Fed Tapers Further: 2 Restaurant Stocks Poised to Gain
After a high political and economic drama in 2013, the year 2014 saw a soft start given the not-so-convincing emerging economies, loss of steam in stock markets and a severe winter that locked consumers indoors. So far this year, the S&P 500 has shed roughly 1.8%, Dow Jones Industrial Average has lost approximately 3.9%, while the Nasdaq Composite Index has fallen about 0.1%.
Despite volatility in the indices, market analysts’ are hopeful that the U.S. economy will gain strength as the year progresses and register a GDP growth of about 3%. The belief that the economy is on a recovery path might just have gotten stronger with increased consumer confidence in January on better job prospects and a perked up business environment.
A recent Conference Board data suggested that Consumer Confidence Index improved to 80.7 in Jan 2014 from 77.5 in Dec 2013. This suggests a steady increase in consumer spending going forward. Consumer spending – which accounts for over two-third of the U.S. economic activity – is being inspired by an improving labor market. Notably, the unemployment rate declined to 6.6% in January, the lowest level since Oct 2008.
Consumer spending rose 0.4% in December, following a 0.6% increase in November, further hinting that the derailed economy is gaining traction.
Now, with economic activity gradually gaining pace, the Federal Reserve has scaled down the monthly bond buying campaign for the second time to $65 billion from $75 billion. Looking back, the Federal Reserve had initiated a monthly stimulus program of $85 billion to boost economic growth and keep interest rates low. The Fed now lowered its purchase of mortgage-backed securities by $5 billion to $30 billion a month and its purchase of Treasury securities by another $5 billion to $35 billion per month.
The Fed had earlier indicated that it would ease monetary stimulus only after considering the job picture, inflation and economic growth. But officials are still trying to convince investors that despite the tapering, they would try to keep the interest rates near zero until unemployment rate drops below 6.5%. The Fed aims to bring the inflation rate to 2% to stimulate economic growth, as chances of deflation lowers the incentives.
The second round of tapering bears evidence to the underlying strength in the economy. It also shows that consumer confidence moving north and that they are loosening their purse strings, bringing the retail stocks back to the center stage.

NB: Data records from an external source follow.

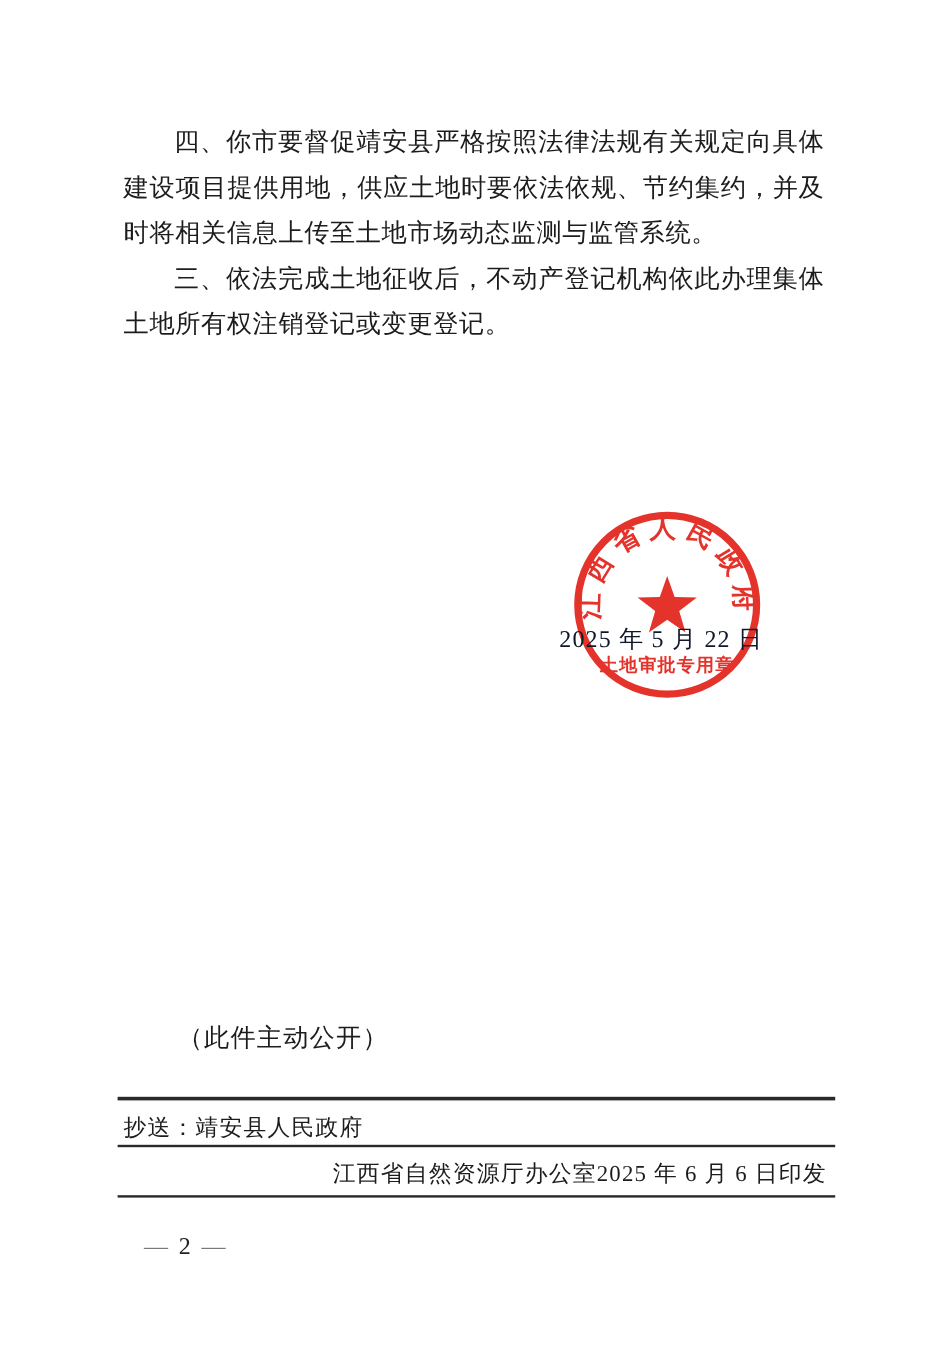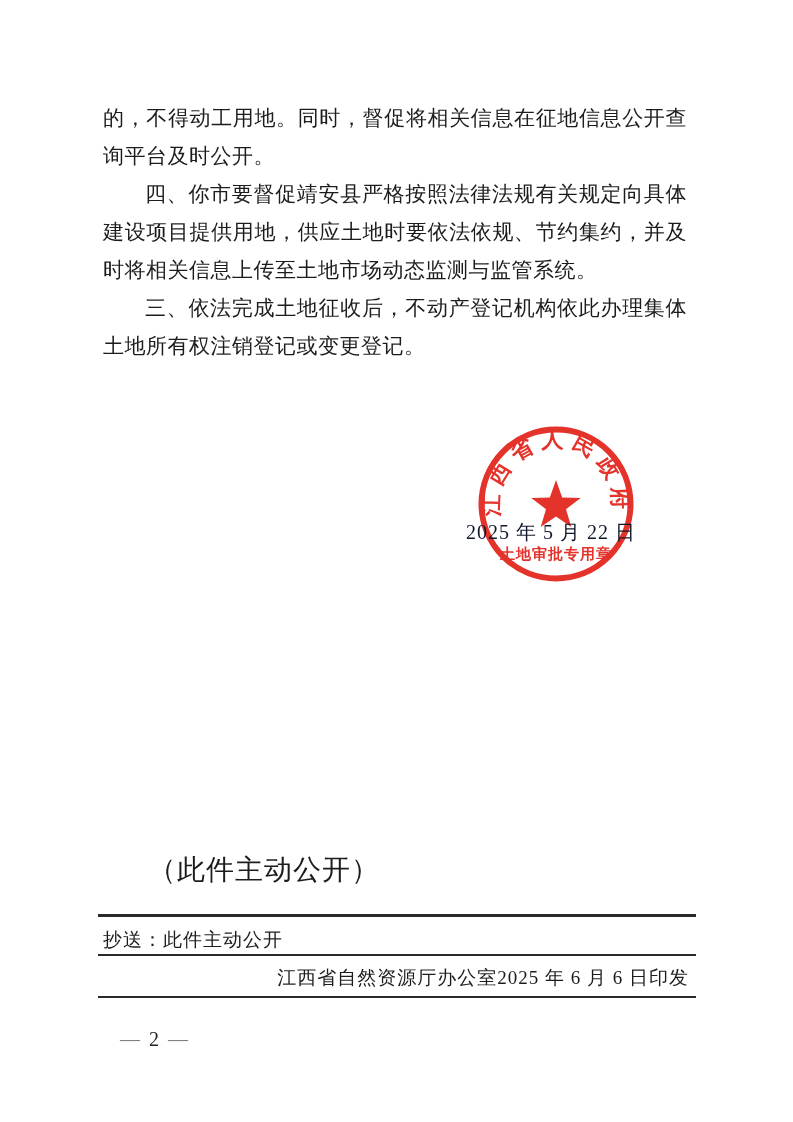"的，不得动工用地。同时，督促将相关信息在征地信息公开查询平台及时公开。" p { html: <p>的，不得动工用地。同时，督促将相关信息在征地信息公开查询平台及时公开。</p> -> none }
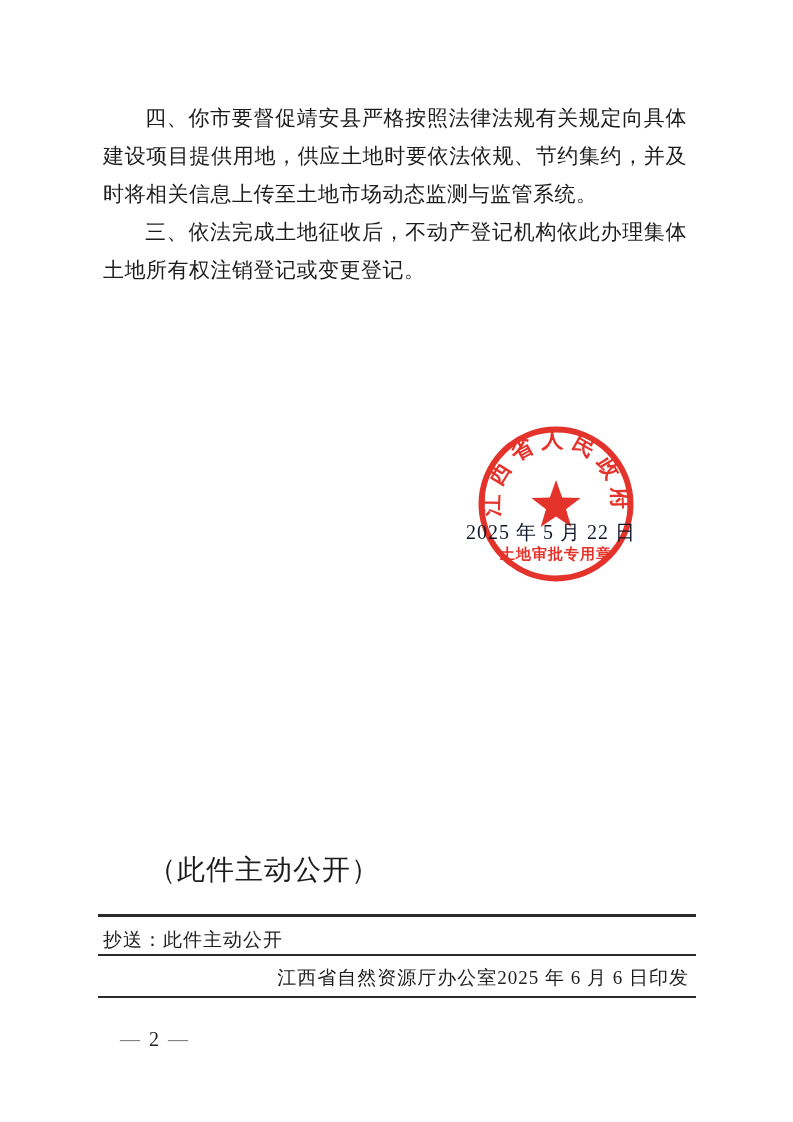"（此件主动公开）" .note { font-size: 28px -> 21px }
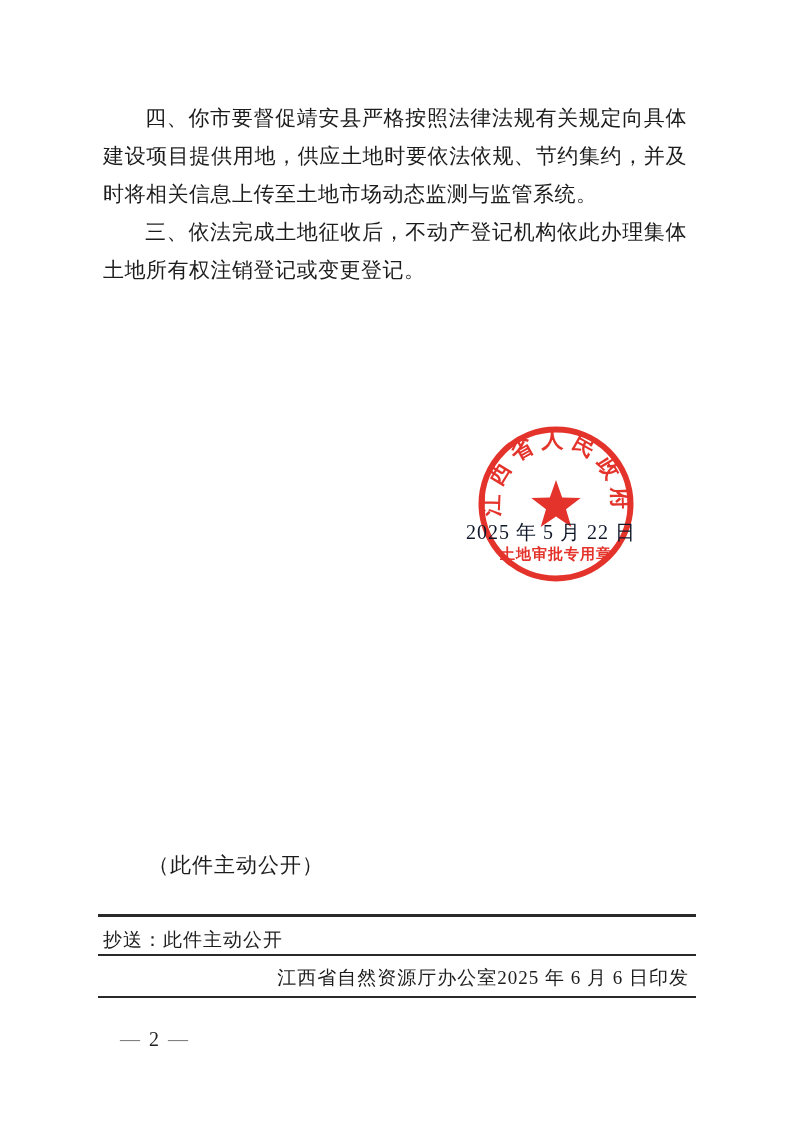"抄送：此件主动公开" div.cc-row { text: 此件主动公开 -> 靖安县人民政府 }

The year 2014 looks more promising for Restaurant stocks than the risk-ridden 2013. Moreover, the sector showcases some Restaurants that have shown strong consumer confidence and spending patterns, which are important parameters in gauging the health of the sector. Thus, identifying the future winners from the sector would be a prudent idea before making an investment decision.
The Future Winners
Picking the best stocks from the Restaurant space for one’s portfolio is a fairly simple task. The list of choices can be narrowed down this earnings season is by looking at stocks that have the combination of a favorable Zacks Rank – Zacks Rank #1 (Strong Buy), #2 (Buy) or #3 (Hold) – and a positive Zacks Earnings ESP
Earnings ESP is our proprietary methodology for identifying stocks that have the best chance to surprise with their next earnings announcement. The earnings ESP shows the percentage difference between the Most Accurate estimate and the Zacks Consensus Estimate.

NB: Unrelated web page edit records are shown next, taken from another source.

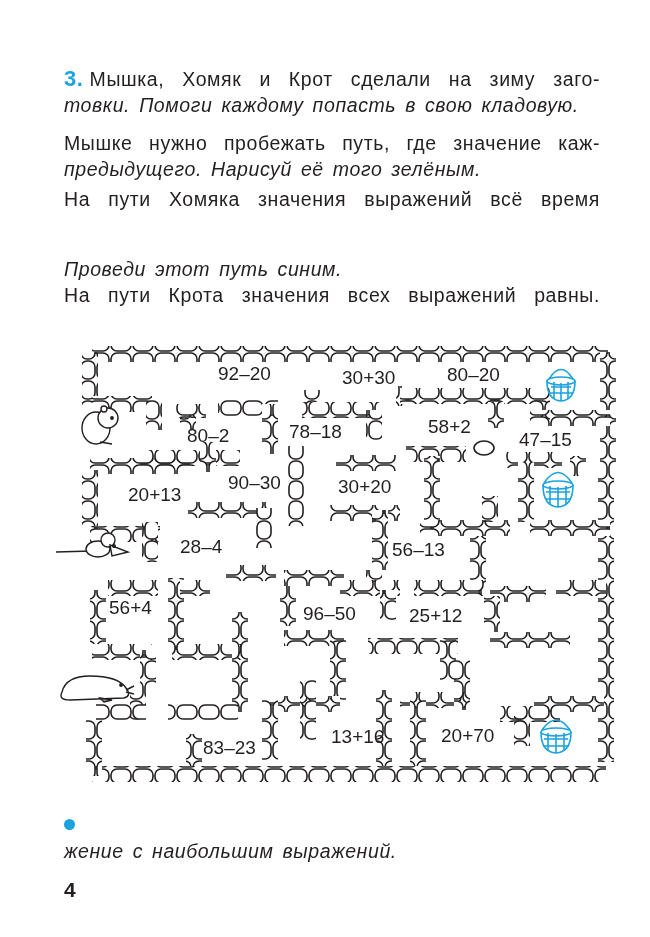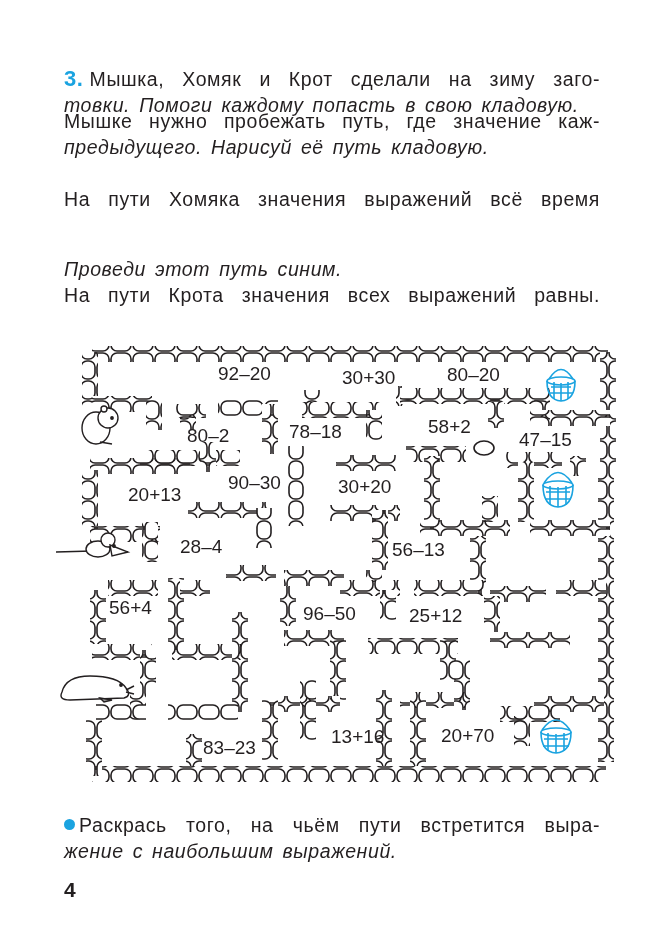"Мышке нужно пробежать путь, где" div.para { top: 108px -> 130px }
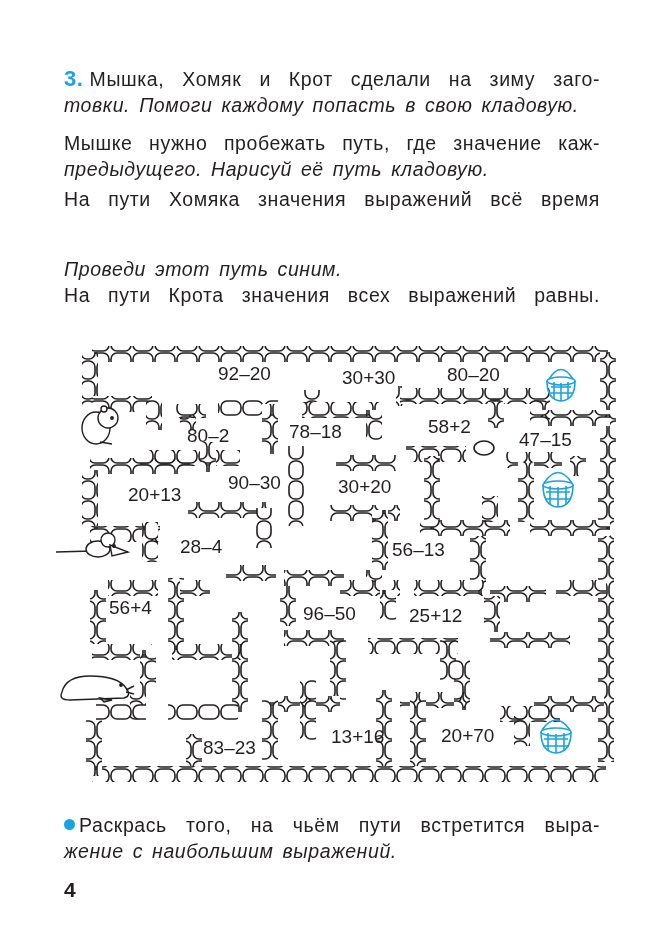"предыдущего. Нарисуй её путь кладовую." span.line { text: путь кладовую -> того зелёным }
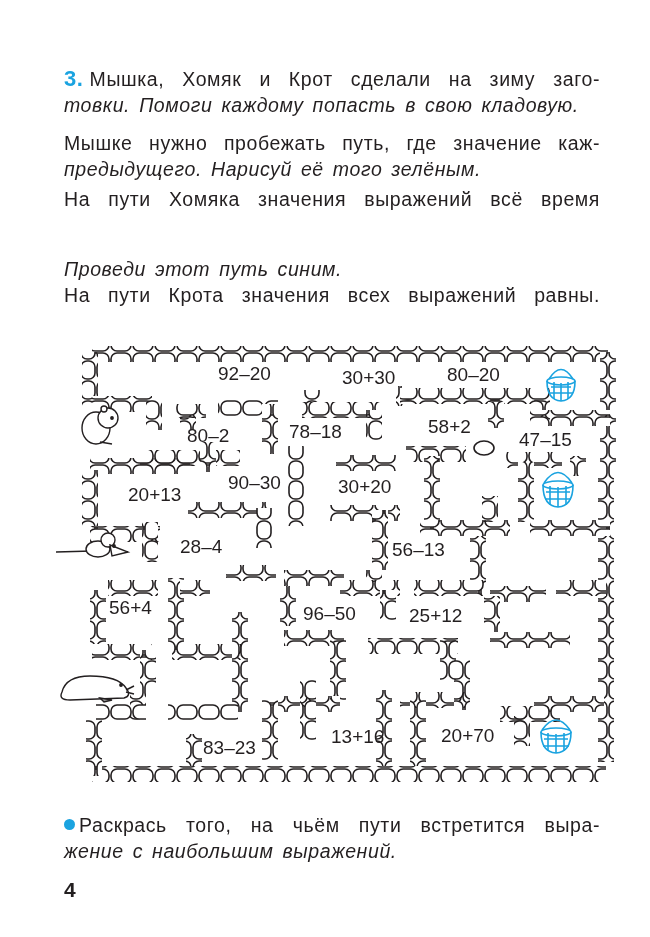"Раскрась того, на чьём пути" span { html: <span>Раскрась того, на чьём пути встретится выра-</span> -> none }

For investors seeking to apply this strategy to their portfolio, we have highlighted 2 Retuarant stocks that may stand out this earnings season:
Jack in the Box Inc.
(JACK - Analyst Report
) is a Zacks Rank #2 stock with an earnings ESP of +1.54%. The current Zacks Consensus Estimate for first-quarter fiscal 2014 is pegged at 65 cents a share, reflecting an increase of 21.3% year over year. This San Diego, Calif. based quick-service restaurant operator had registered positive earnings surprise over the trailing four quarters with an average beat of +14.6%, and has a long-term earnings expectation of 15.6%. The company is slated to report results on Feb 19.
Texas Roadhouse, Inc.
(TXRH - Snapshot Report
) is a Zacks Rank #2 stock and has an earnings ESP of +4.35%. The current Zacks Consensus Estimate for fourth-quarter 2013 is 23 cents a share. This Louisville, Ky. based full service casual dining restaurant chain had registered positive earnings surprise over the trailing four quarters with an average beat of +2.5%, and has a long-term earnings expectation of 13.1%. The company will report on Feb 24.
We believe that the above stocks boast strong fundamentals and growth prospects that can quench investors’ appetite for market winners. As the U.S. stocks look for a survival strategy, a sneak peek into the space for some possible outperformers backed by a favorable Zacks Rank and a positive Zacks earnings ESP could be handy for investors.